10701 Machine Learning - Spring 2012 - Final Examinations
Q1. Decision trees and KNNs
In the following questions we use Euclidian distance for the KNN.
1.1 Assume we have a decision tree to classify binary vectors of length 100 (that is, each input is of size 100). Can we specify a 1-NN that would result in exactly the same classification as our decision tree? If so, explain why. If not, either explain why or provide a counter example.
1.2
Assume we have the decision tree in Figure 1 which classifies two dimensional vectors {X1, X2} ∈ R\{A, B}. In other words, the values A and B are never used in the inputs. Can this decision tree be implemented as a 1-NN? If so, explicitly say what are the values you use for the 1-NN (you should use the minimal number possible). If not, either explain why or provide a counter example.
Q2. Neural Networks
Consider neural networks where each neuron has a linear activation function, i.e., each neurons output is given by g(x) = c+b 1/n i=1∑nWixi, where b and c are two fixed real numbers and n is the number of incoming links to that neuron.
1. Suppose you have a single neuron with a linear activation function g() as above and input x = x0, . . . , xn and weights W = W0, . . . , Wn. Write down the squared error function for this input if the true output is a scalar y, then write down the weight update rule for the neuron based on gradient descent on this error function.
2. Now consider a network of linear neurons with one hidden layer of m units, n input units, and one output unit. For a given set of weights wk,j in the input-hidden layer and Wj in the hidden-output layer, write down the equation for the output unit as a function of wk,j , Wj, and input x. Show that there is a single-layer linear network with no hidden units that computes the same function.

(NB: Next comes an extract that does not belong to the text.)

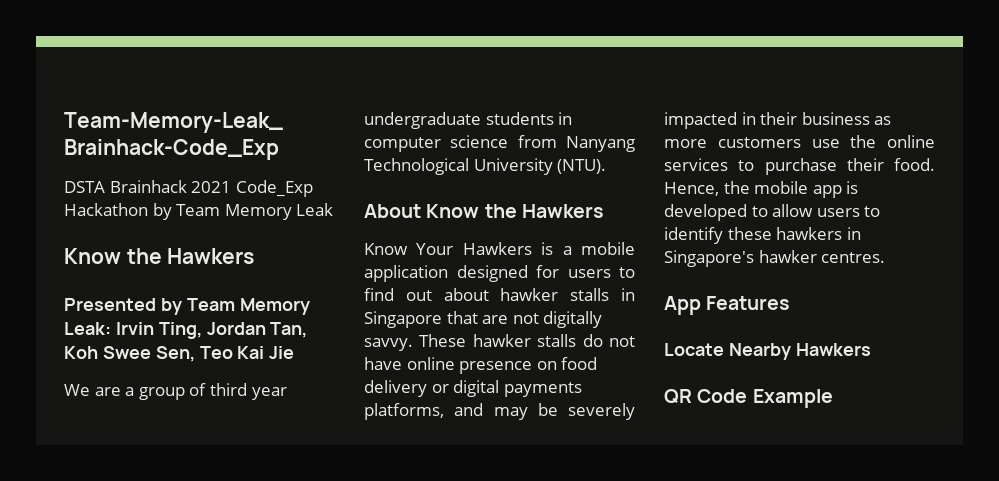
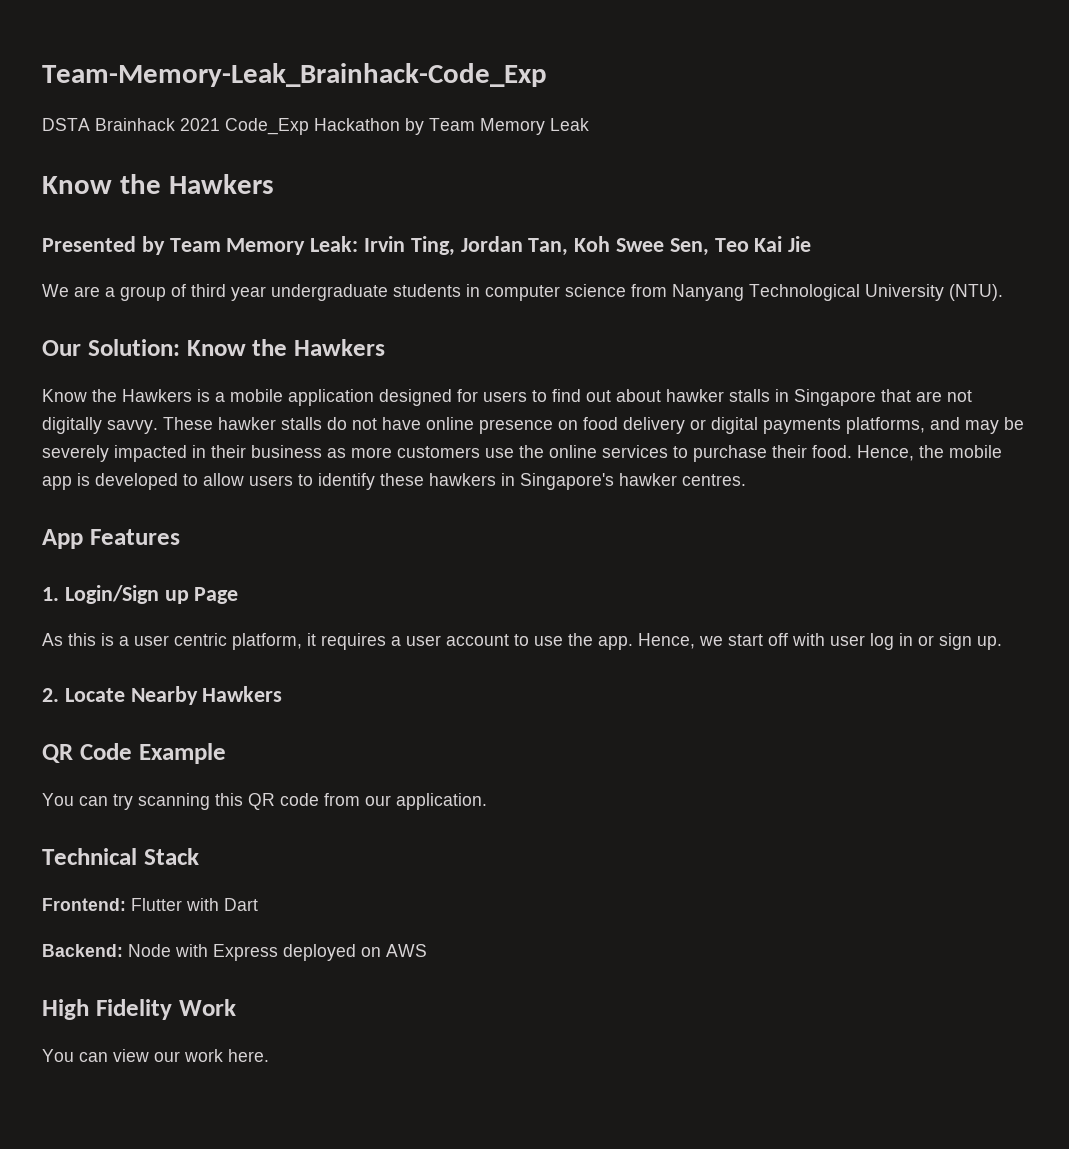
[364,204,421,218] About -> [42,339,180,356] Our Solution:
[416,243,454,255] Your -> [92,389,117,402] the
(791, 303) none -> [42,585,239,604] [42,633,1002,650] [42,688,59,702] 1. Login/Sign up Page // As this is a user centric platform, it requires a user account to use the app. Hence, we start off with user log in or sign up. // 2.
(833, 398) none -> [42,793,487,810] [42,848,199,865] [42,898,258,911] [42,944,427,961] [42,999,236,1020] [42,1049,269,1062] // You can try scanning this QR code from our application. // Technical Stack // Frontend: Flutter with Dart // Backend: Node with Express deployed on AWS // High Fidelity Work // You can view our work here.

3. Now assume that the true output is a vector y of length o. Consider a network of linear neurons with one hidden layer of m units, n input units, and o output units. If o > m, can a single-layer linear network with no hidden units be trained to compute the same function? Briefly explain why or why not.
4. The model in 3) combines dimensionality reduction with regression. One could also reduce the dimensionality of the inputs (e.g. with PCA) and then use a linear network to predict the outputs. Briefly explain why this might not be as effective as 3) on some data sets.
Q3. Gaussian mixtures models
3.1 The E-step in estimating a GMM infers the probabilistic membership of each data point in each component Z: P(Zj|Xi), i = 1, ..., n, j = 1, ..., k, where i indexes data and j indexes components. Suppose a GMM has two components with known variance and an equal prior distribution
N(µ1, 1) × 0.5 + N(µ2, 1) × 0.5
The observed data are x1 = 2, and the current estimates of µ1 and µ2 are 2 and 1 respectively. Compute the component memberships of this observed data point for the next E-step (hint: normal densities for standardized variable y(µ=0,σ=1) at 0, 0.5, 1, 1.5, 2 are 0.4, 0.35, 0.24, 0.13, 0.05).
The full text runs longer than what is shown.